Blindness affects millions of people all over the world, and there are more cases of blindness that are diagnosed every day. Remember that this number also includes those who are partially-sighted and have not lost their sight entirely – many people are still surprised to find that blindness doesn’t just include complete blindness.
There are many things that can put you at risk of developing permanent blindness including repeated eye infections, conditions like glaucoma and cataracts and some health conditions that affect the eyes as an associated symptom, such as diabetes.
Knowing the risk factors and most common causes of blindness can help you to steer clear of the things that increase your risk – and could eventually save your sight. Most cases of blindness can be avoided or treated early before they lead to permanent sight loss.

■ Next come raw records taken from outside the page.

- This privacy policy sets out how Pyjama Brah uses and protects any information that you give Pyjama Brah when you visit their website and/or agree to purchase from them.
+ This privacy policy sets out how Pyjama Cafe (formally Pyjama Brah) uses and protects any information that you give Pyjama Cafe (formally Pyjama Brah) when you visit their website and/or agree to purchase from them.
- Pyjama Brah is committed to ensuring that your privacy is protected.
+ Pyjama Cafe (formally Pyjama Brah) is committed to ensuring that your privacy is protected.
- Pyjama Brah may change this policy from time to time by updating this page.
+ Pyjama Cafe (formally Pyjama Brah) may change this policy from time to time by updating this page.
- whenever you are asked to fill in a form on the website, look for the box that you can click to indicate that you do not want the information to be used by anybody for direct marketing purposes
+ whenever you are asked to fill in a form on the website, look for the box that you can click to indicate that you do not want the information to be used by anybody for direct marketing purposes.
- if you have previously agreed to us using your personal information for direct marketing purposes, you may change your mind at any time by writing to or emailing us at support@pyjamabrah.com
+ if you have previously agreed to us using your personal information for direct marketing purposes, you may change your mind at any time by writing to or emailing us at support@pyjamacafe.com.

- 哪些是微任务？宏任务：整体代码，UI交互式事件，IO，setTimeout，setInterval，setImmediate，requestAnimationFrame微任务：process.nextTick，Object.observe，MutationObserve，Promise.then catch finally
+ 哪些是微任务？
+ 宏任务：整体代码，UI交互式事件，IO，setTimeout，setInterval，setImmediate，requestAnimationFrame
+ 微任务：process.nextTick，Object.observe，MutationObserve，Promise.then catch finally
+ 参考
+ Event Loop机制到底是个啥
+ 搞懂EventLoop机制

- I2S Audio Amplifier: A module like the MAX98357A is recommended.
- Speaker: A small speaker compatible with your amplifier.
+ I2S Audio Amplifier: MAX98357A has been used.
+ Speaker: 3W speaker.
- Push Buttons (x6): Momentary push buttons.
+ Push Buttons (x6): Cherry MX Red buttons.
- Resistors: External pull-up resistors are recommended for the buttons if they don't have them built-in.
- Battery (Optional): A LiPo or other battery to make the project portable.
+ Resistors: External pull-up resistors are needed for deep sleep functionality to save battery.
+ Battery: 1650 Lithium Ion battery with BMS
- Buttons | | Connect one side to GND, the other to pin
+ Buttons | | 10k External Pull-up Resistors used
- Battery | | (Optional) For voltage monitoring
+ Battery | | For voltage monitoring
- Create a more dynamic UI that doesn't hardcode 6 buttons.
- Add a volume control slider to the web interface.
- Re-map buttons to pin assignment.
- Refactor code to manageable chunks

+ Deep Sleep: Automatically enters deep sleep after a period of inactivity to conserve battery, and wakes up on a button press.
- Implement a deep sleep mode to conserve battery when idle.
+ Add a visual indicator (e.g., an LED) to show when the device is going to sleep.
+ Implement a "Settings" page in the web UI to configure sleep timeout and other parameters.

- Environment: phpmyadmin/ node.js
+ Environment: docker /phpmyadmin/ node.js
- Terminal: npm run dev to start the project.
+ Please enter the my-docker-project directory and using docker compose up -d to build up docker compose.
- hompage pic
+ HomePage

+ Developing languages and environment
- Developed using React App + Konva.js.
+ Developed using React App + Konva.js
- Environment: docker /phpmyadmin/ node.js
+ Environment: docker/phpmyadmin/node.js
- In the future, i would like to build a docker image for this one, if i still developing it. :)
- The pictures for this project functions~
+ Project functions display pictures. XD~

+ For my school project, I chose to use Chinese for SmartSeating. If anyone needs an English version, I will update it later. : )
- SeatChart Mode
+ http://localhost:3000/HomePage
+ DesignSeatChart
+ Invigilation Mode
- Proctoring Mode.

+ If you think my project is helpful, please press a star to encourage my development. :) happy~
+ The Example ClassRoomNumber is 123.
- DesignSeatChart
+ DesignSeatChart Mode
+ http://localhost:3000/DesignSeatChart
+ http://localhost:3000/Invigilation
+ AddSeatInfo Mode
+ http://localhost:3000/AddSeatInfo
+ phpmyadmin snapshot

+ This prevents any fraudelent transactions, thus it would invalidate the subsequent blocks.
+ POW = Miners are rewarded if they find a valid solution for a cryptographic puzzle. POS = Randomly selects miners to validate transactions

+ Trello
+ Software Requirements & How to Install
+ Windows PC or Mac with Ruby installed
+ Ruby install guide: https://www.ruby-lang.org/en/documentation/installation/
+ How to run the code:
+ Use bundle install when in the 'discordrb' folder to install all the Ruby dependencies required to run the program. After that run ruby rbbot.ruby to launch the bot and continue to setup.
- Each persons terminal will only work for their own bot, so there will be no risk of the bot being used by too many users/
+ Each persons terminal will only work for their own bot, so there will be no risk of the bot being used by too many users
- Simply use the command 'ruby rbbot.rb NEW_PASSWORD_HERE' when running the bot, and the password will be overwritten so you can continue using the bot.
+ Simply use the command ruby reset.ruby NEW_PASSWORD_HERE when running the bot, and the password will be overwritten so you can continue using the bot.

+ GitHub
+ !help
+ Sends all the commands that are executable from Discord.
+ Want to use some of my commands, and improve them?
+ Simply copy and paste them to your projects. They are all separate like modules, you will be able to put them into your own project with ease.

Here are the 8 most common causes of blindness that you should know about.
1. Direct Injury to the Eye
Direct injury to the eye is one of the most common causes of blindness out there, and it’s true that most of these injuries could have been avoided ahead of time and never led to blindness at all. Direct injury to the eye can oftentimes take place as a workplace injury, and not always in the most obvious of ways – sometimes it’s an injury that happens quickly, such as shards of wood that make their way to the eye; other times it’s an eye injury that happens over a long period of time, such as the condition known as “arc-eyes” developed by welders.
Direct injury to the eye can also happen because of car accidents, assaults and a range of other incidents. Sometimes these can’t be avoided, but the injury to the eye can be treated as fast and effectively after the accident as possible to minimize the risk of lost sight.